● What the exercise asks
Transcribe each record exactly, but omit pictures.

┄┄┄┄┄┄┄┄┄┄┄┄┄┄┄┄┄┄┄┄

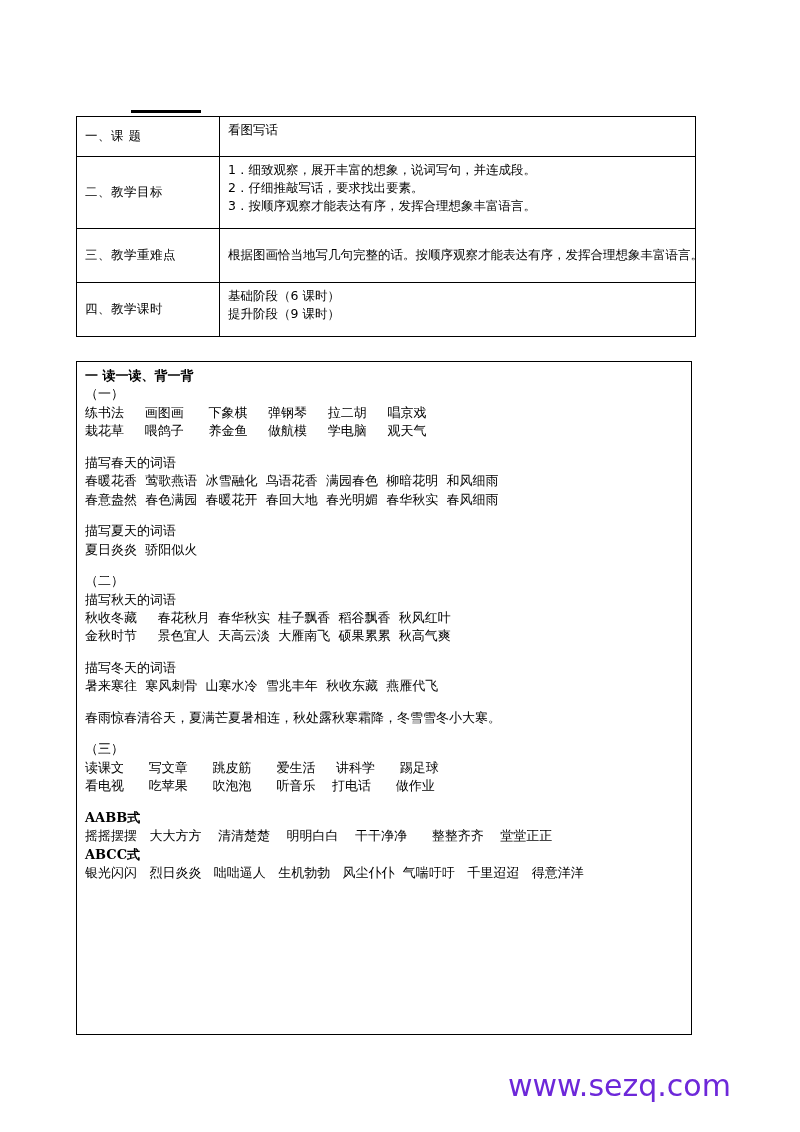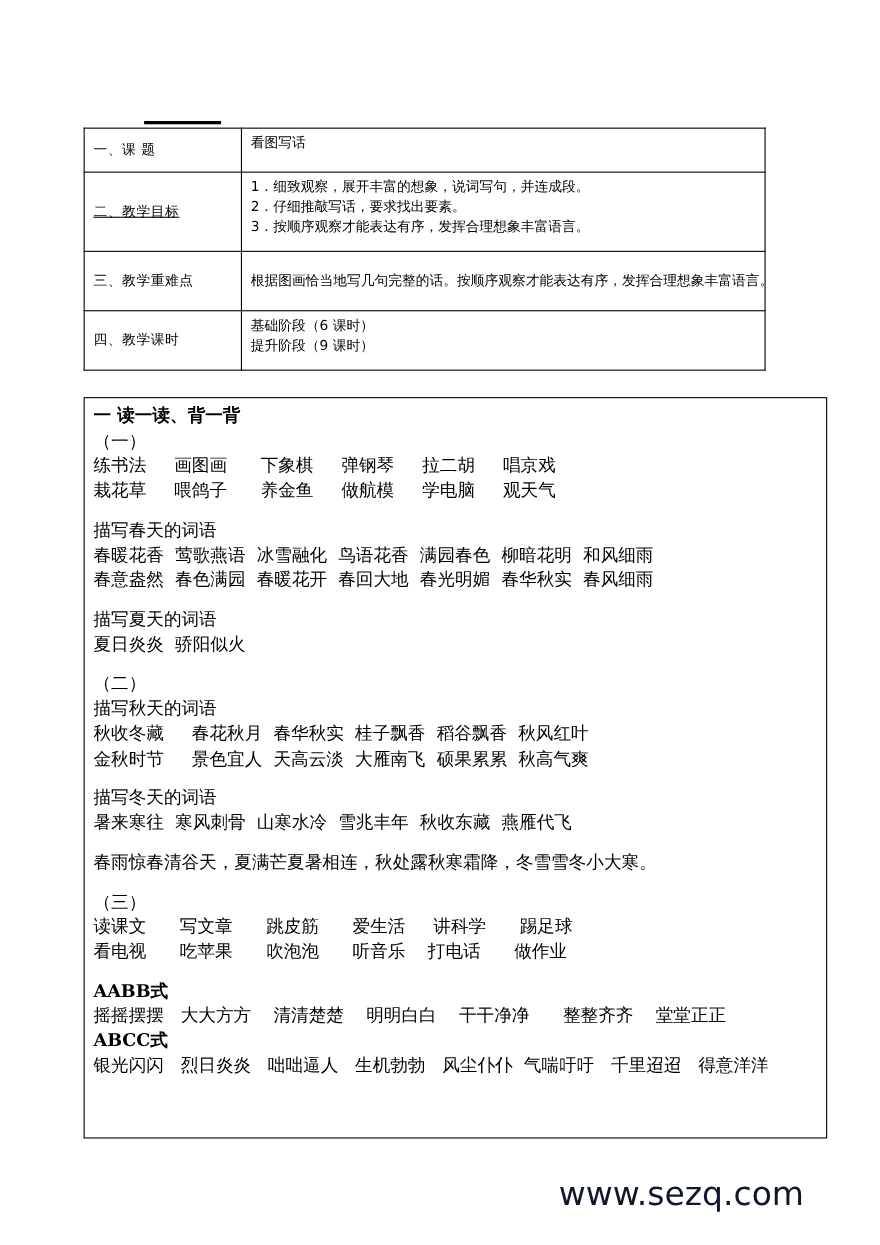--- a/index.html
+++ b/index.html
@@ -53,40 +53,40 @@
     vertical-align: middle;
     text-align: left;
     padding-left: 8px;
     letter-spacing: 0.5px;
   }
   .doc-table td.value {
     padding-left: 8px;
   }
   .row-title td { height: 30px; }
   .row-goals td { height: 62px; }
-  .row-goals .label { vertical-align: middle; text-decoration: underline; }
+  .row-goals .label { vertical-align: middle; }
   .row-focus td { height: 44px; }
   .row-focus .value { vertical-align: middle; }
   .row-hours td { height: 44px; }
   .row-hours .label { vertical-align: middle; }
   .row-method td { height: 28px; }
 
   .line { display: block; white-space: pre; }
 
   
   .content-box {
     position: absolute;
     left: 76px;
     top: 361px;
-    width: 676px;
+    width: 616px;
     height: 674px;
     border: 1px solid #000000;
     box-sizing: border-box;
     padding: 5px 8px 8px 8px;
-    font-size: 16px;
+    font-size: 13px;
     line-height: 1.42;
   }
 
   .heading {
     font-weight: bold;
     white-space: pre;
     display: block;
   }
   .sub-heading {
     white-space: pre;
@@ -108,21 +108,21 @@
     font-family: "DejaVu Serif", "Liberation Serif", serif;
     display: block;
     white-space: pre;
   }
 
   .watermark {
     position: absolute;
     left: 508px;
     top: 1068px;
     font-size: 30px;
-    color: #0f172a;
+    color: #6d28d9;
     font-family: "DejaVu Sans", "Liberation Sans", sans-serif;
     letter-spacing: 0px;
     white-space: nowrap;
   }
 </style>
 </head>
 <body>
 
 <div class="page">
 

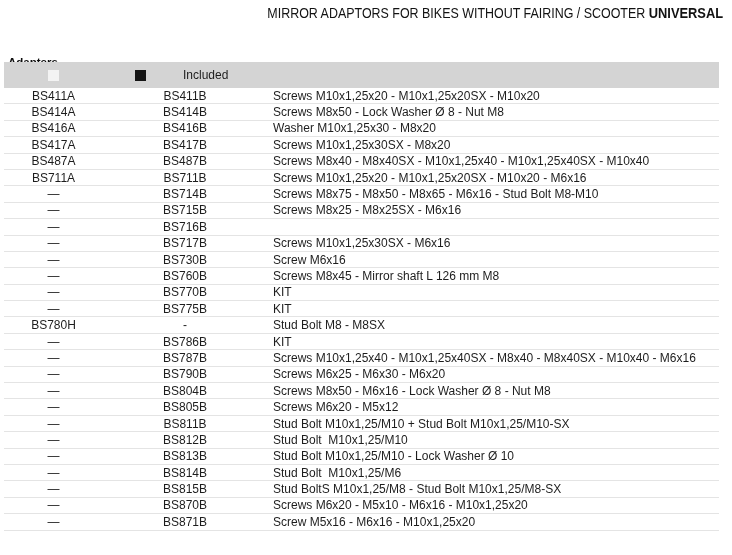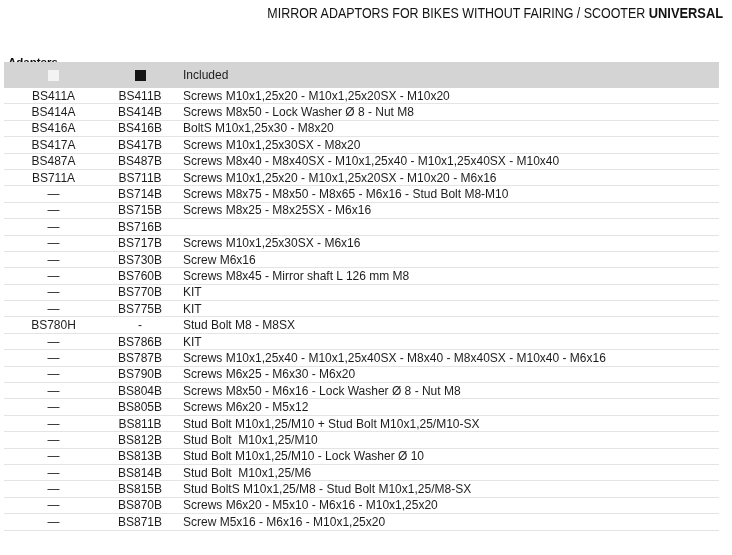--- a/index.html
+++ b/index.html
@@ -30,21 +30,21 @@
   .col1{width:99px;display:flex;justify-content:center;align-items:center;}
   .col2{width:74px;display:flex;justify-content:center;align-items:center;}
   .col3{flex:1;padding-left:6px;display:flex;align-items:center;min-width:0;}
   .sq{width:11px;height:11px;display:block;}
   .sq.white{background:#f3f3f3;}
   .sq.black{background:#141414;}
   .row{
     height:16.4px;box-sizing:border-box;
     display:flex;align-items:center;
     border-bottom:1px solid #e4e4e4;
-    font-size:12px;color:#1d1d1d;
+    font-size:12px;color:#1d1d1d;gap:45px;
   }
   .row .col3{white-space:pre;overflow:hidden;}
   .watermark{
     position:absolute;left:4px;top:539px;
     font-family:"DejaVu Sans Mono",monospace;
     font-size:10px;color:#b3bbbb;white-space:nowrap;margin-top:24px;
   }
 </style>
 </head>
 <body>
@@ -74,21 +74,21 @@
       <div class="row">
         <div class="col1">BS414A</div>
         <div class="col2">BS414B</div>
         <div class="col3">Screws M8x50 - Lock Washer Ø 8 - Nut M8</div>
       </div>
 
 
       <div class="row">
         <div class="col1">BS416A</div>
         <div class="col2">BS416B</div>
-        <div class="col3">BoltS M10x1,25x30 - M8x20</div>
+        <div class="col3">Washer M10x1,25x30 - M8x20</div>
       </div>
 
       <div class="row">
         <div class="col1">BS417A</div>
         <div class="col2">BS417B</div>
         <div class="col3">Screws M10x1,25x30SX - M8x20</div>
       </div>
 
       <div class="row">
         <div class="col1">BS487A</div>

┄┄┄┄┄┄┄┄┄┄┄┄┄┄┄┄┄┄┄┄

● Task output
--- a/index.html
+++ b/index.html
@@ -53,40 +53,40 @@
     vertical-align: middle;
     text-align: left;
     padding-left: 8px;
     letter-spacing: 0.5px;
   }
   .doc-table td.value {
     padding-left: 8px;
   }
   .row-title td { height: 30px; }
   .row-goals td { height: 62px; }
-  .row-goals .label { vertical-align: middle; text-decoration: underline; }
+  .row-goals .label { vertical-align: middle; }
   .row-focus td { height: 44px; }
   .row-focus .value { vertical-align: middle; }
   .row-hours td { height: 44px; }
   .row-hours .label { vertical-align: middle; }
   .row-method td { height: 28px; }
 
   .line { display: block; white-space: pre; }
 
   
   .content-box {
     position: absolute;
     left: 76px;
     top: 361px;
-    width: 676px;
+    width: 616px;
     height: 674px;
     border: 1px solid #000000;
     box-sizing: border-box;
     padding: 5px 8px 8px 8px;
-    font-size: 16px;
+    font-size: 13px;
     line-height: 1.42;
   }
 
   .heading {
     font-weight: bold;
     white-space: pre;
     display: block;
   }
   .sub-heading {
     white-space: pre;
@@ -108,21 +108,21 @@
     font-family: "DejaVu Serif", "Liberation Serif", serif;
     display: block;
     white-space: pre;
   }
 
   .watermark {
     position: absolute;
     left: 508px;
     top: 1068px;
     font-size: 30px;
-    color: #0f172a;
+    color: #6d28d9;
     font-family: "DejaVu Sans", "Liberation Sans", sans-serif;
     letter-spacing: 0px;
     white-space: nowrap;
   }
 </style>
 </head>
 <body>
 
 <div class="page">
 

--- a/index.html
+++ b/index.html
@@ -30,21 +30,21 @@
   .col1{width:99px;display:flex;justify-content:center;align-items:center;}
   .col2{width:74px;display:flex;justify-content:center;align-items:center;}
   .col3{flex:1;padding-left:6px;display:flex;align-items:center;min-width:0;}
   .sq{width:11px;height:11px;display:block;}
   .sq.white{background:#f3f3f3;}
   .sq.black{background:#141414;}
   .row{
     height:16.4px;box-sizing:border-box;
     display:flex;align-items:center;
     border-bottom:1px solid #e4e4e4;
-    font-size:12px;color:#1d1d1d;
+    font-size:12px;color:#1d1d1d;gap:45px;
   }
   .row .col3{white-space:pre;overflow:hidden;}
   .watermark{
     position:absolute;left:4px;top:539px;
     font-family:"DejaVu Sans Mono",monospace;
     font-size:10px;color:#b3bbbb;white-space:nowrap;margin-top:24px;
   }
 </style>
 </head>
 <body>
@@ -74,21 +74,21 @@
       <div class="row">
         <div class="col1">BS414A</div>
         <div class="col2">BS414B</div>
         <div class="col3">Screws M8x50 - Lock Washer Ø 8 - Nut M8</div>
       </div>
 
 
       <div class="row">
         <div class="col1">BS416A</div>
         <div class="col2">BS416B</div>
-        <div class="col3">BoltS M10x1,25x30 - M8x20</div>
+        <div class="col3">Washer M10x1,25x30 - M8x20</div>
       </div>
 
       <div class="row">
         <div class="col1">BS417A</div>
         <div class="col2">BS417B</div>
         <div class="col3">Screws M10x1,25x30SX - M8x20</div>
       </div>
 
       <div class="row">
         <div class="col1">BS487A</div>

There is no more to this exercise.